On 29 April 2025, Alibaba Cloud’s Qwen team released Qwen 3, an open-weight family of large-language models whose flagship checkpoint packs 235 billion parameters in a mixture-of-experts architecture. The launch also delivers a 30 billion-parameter MoE and six dense variants, all licensed under Apache-2.0 and downloadable from platforms like Hugging Face, ModelScope, and Kaggle.
Qwen 3 debuts a user-switchable “thinking mode” that can be toggled for step-by-step reasoning or rapid direct answers. The flagship model offers a 32 K native context window — extendable to 128 K with YaRN — and activates only eight of 128 experts per token, reducing inference cost versus comparable dense systems.
Pre-training used about 36 trillion tokens spanning 119 languages, twice the corpus of Qwen 2.5 and enriched with synthetic math and code data. Deployment guidance points to vLLM and SGLang for servers and to Ollama or llama.cpp for local setups, signaling support for both cloud and edge developers.

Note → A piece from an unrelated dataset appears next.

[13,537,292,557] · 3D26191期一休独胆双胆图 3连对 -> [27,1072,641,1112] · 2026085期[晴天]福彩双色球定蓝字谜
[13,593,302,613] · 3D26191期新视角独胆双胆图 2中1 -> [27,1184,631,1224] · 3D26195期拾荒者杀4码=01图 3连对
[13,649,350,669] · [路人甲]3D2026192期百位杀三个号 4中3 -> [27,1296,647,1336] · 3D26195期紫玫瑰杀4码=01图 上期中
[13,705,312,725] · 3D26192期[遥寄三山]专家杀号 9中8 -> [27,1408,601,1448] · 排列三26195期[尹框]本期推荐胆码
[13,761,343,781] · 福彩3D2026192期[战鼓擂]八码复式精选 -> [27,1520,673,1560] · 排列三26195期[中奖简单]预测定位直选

Community feedback is buoyant, with Reddit’s r/LocalLLaMA users calling the 235 B MoE a “local-LLM game-changer,” and Tech Buzz China’s Substack dubbing the move proof Alibaba is “all-in on AI.” Analysts add that earlier QwQ-32B and Qwen 2.5 announcements briefly lifted Alibaba shares eight percent in March, underscoring the strategic weight the company places on open models.